What’s Your Shit?

In today’s world there are platforms upon platforms, for talking shit. What is talking shit? It’s talk that is opinion and emotionally based, lacking in any substance that creates authenticity, transparency or truth. I’m not suggesting talking shit is bad, or is without purpose. Hell, I talk shit everyday.

However, our bowel movements aren’t what moves us. Talking about our shit is no more than abandoning pretentiousness and ego driven fear, stemming from society’s social norms and our own insecurities. Let’s be real! Let’s be honest! Let folks see the real you!

We shout out our political views. We talk about our achievements. We skirt around a few “issues”. We are great at talking about what we think of others and how they should act. We talk about tv shows, movies, music and business. We complain about everything under the sun. We jump up when we find someone to listen to what we don’t like about the world. Yet, when it comes to speaking the unspeakable; nothing but crickets.

When is the last time you told someone something that you had kept secret? Or something that scared you? Or you felt shamed in revealing? Have you ever shared a lie (everyone lies sometimes and in someway), outed a behavior, addiction, or the like, that you’ve been hiding?

Every person you know does not just have one of the above mentioned thoughts; they have all of them. Yet, the world keeps spinning without saying a word. If we talked about our shit instead of talking shit, the world would transform from being something we know, to something new and full of people we can relate to, even if we have different views.

Look where talking shit gets us; divided so far we can’t even find common ground with friends and family members.

What the fuck are we doing? We are interacting with each other every day, void of any meaning. It’s like eating food without our bodies receiving the nutrients. We could continue to eat, but we would starve. And that’s what’s happening in our homes and relationships. Starvation.

What’s the big fucking deal? The BFDs I have alluded to are alienation and division, but there are more. Not knowing and hearing that others suffer like you, struggle like you, bring about deep feelings of being alone, creating anxiety, depression, leading in some instances to addiction, divorce, disease, suicide, etc.. All that is really needed is a simple honest answer to the question, “How are you?” Instead of saying “fine”, even in public settings with strangers, tell them the truth! “I’m kinda fucked and scared to tell you and I’m ok as well”. You’ll be amazed at the response you receive. I’m not suggesting people won’t think you insane. But sooner, rather than later, you will make a big time connection.

The secret is most folks are just waiting for someone, anyone to get real. Once they see it’s safe, it’s an absolute game changer.

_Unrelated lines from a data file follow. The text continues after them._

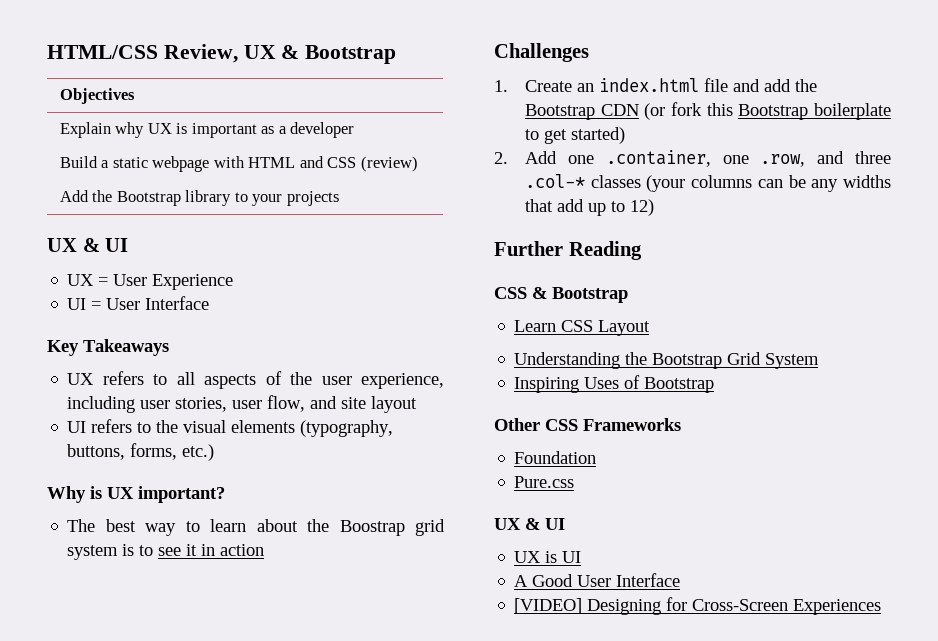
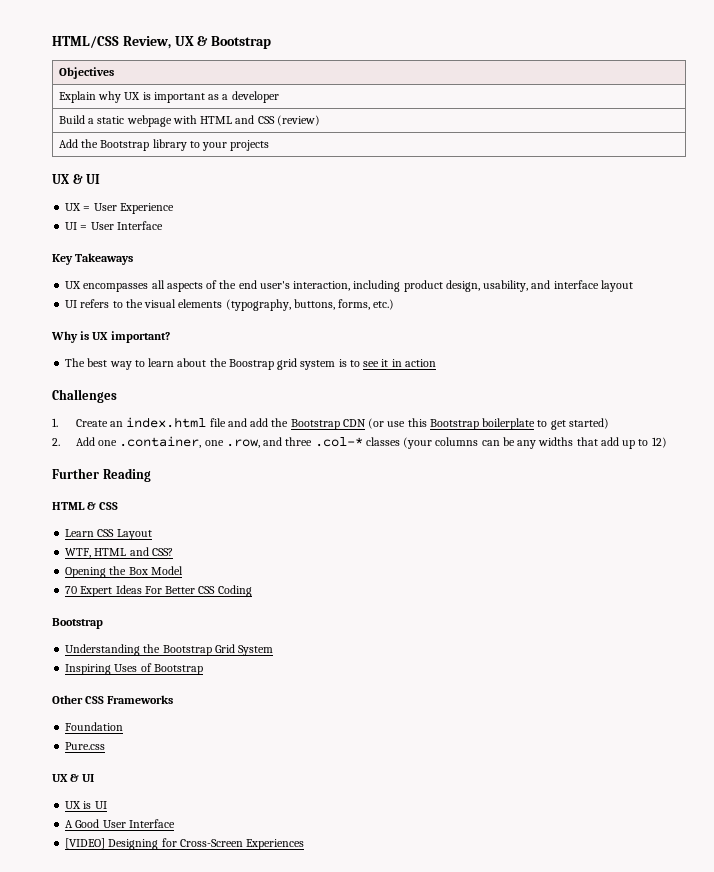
[102,371,168,385] refers to -> [83,283,149,292] encompasses
[321,373,445,389] [67,395,367,413] user experience, including user stories, user flow, and site -> [238,280,599,292] end user's interaction, including product design, usability, and interface
[671,102,703,116] fork -> [387,421,406,427] use
[494,287,628,303] CSS & Bootstrap -> [52,502,119,510] HTML & CSS
(651, 328) none -> [65,547,173,558] [65,566,183,578] [65,585,252,597] [52,618,103,629] // WTF, HTML and CSS? // Opening the Box Model // 70 Expert Ideas For Better CSS Coding // Bootstrap

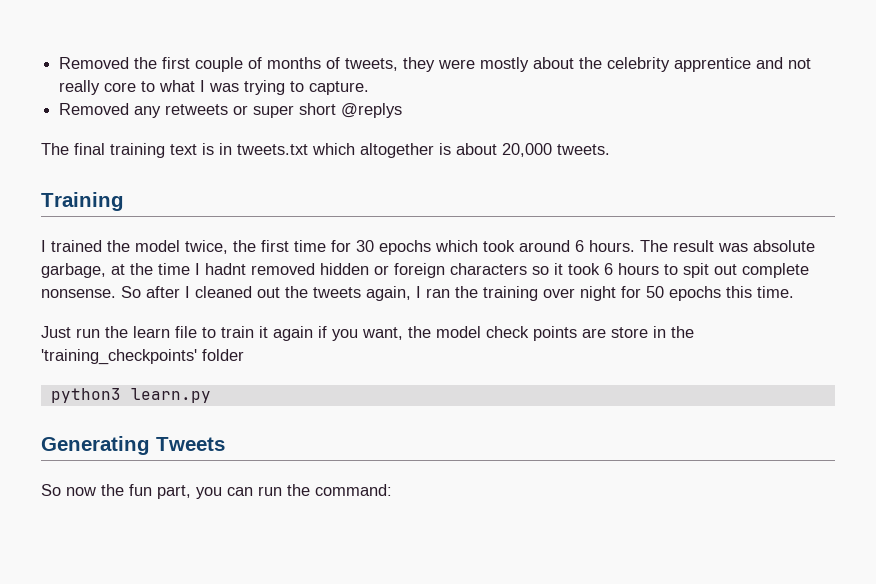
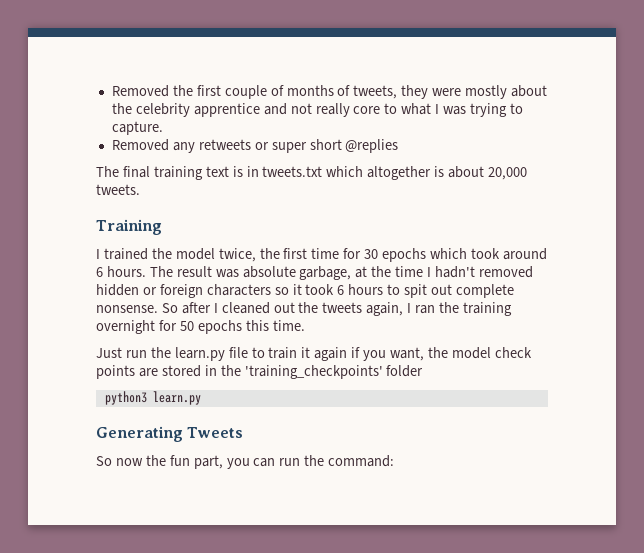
[341,103,403,118] @replys -> [345,139,399,153] @replies
[205,263,246,275] hadnt -> [435,266,476,278] hadn't
[543,286,616,301] over night -> [96,320,155,334] overnight
[133,326,170,338] learn -> [174,347,225,361] learn.py
[611,327,648,338] store -> [161,365,201,377] stored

No lie, as I’m writing this piece, I’m in Miami for my mother-in-law’s 70th birthday celebration. I’m typing away, soaking in the sun’s rays, cooling off by jumping into the pool every so often. (This just happened) a lady walks by and we smile at each other. She’s says, “Hi, how are you doing?” And I reply, “I couldn’t be better for someone whose so fucked up!” She says, “That’s the best answer I’ve ever heard.” I deflect and say, “Don’t try to to top it. Answer honestly, how are you?” Now I have to tell you, I’m a pro, so I know how to keep this from becoming a two hour thing and keep it to a few minutes; which is all the time I had. She replies, “I’m lonely. I have family, friends and even a spouse. But I’m lonely”. I say, “I’ll bet you that if you interact with others just like we are doing now, and, we still haven’t really said much, that you won’t be lonely anymore”. She says, “I won’t bet you, because I know you’re right. We still haven’t introduced ourselves and it’s weird, but I feel like we know each other.” I respond quickly with “we do. And when we are truthful and transparent with people, even with strangers like us, it’s impossible to feel alone.” She thanked me and told me she felt like she just received 10 years of therapy in two minutes. I thanked her and told her she did! She laughed and that was that.

Friends, this is how we roll, living the Emotional Empowerment Movement! What better way to execute this teaching of “sharing yourself” than with a connection that literally happened while I was writing this article.

Although we have been conditioned to stay “closed”, the teaching is simple and doable just about anytime or anywhere. The thirst you have for knowing people and being known, for seeing folks and being seen, and for being supportive and supporting all, becomes quenched by talking about your shit, instead of talking shit.

Be the first to burst the bubble of fear, and in doing so, you will open the door to a magical, meaningful world of human connection.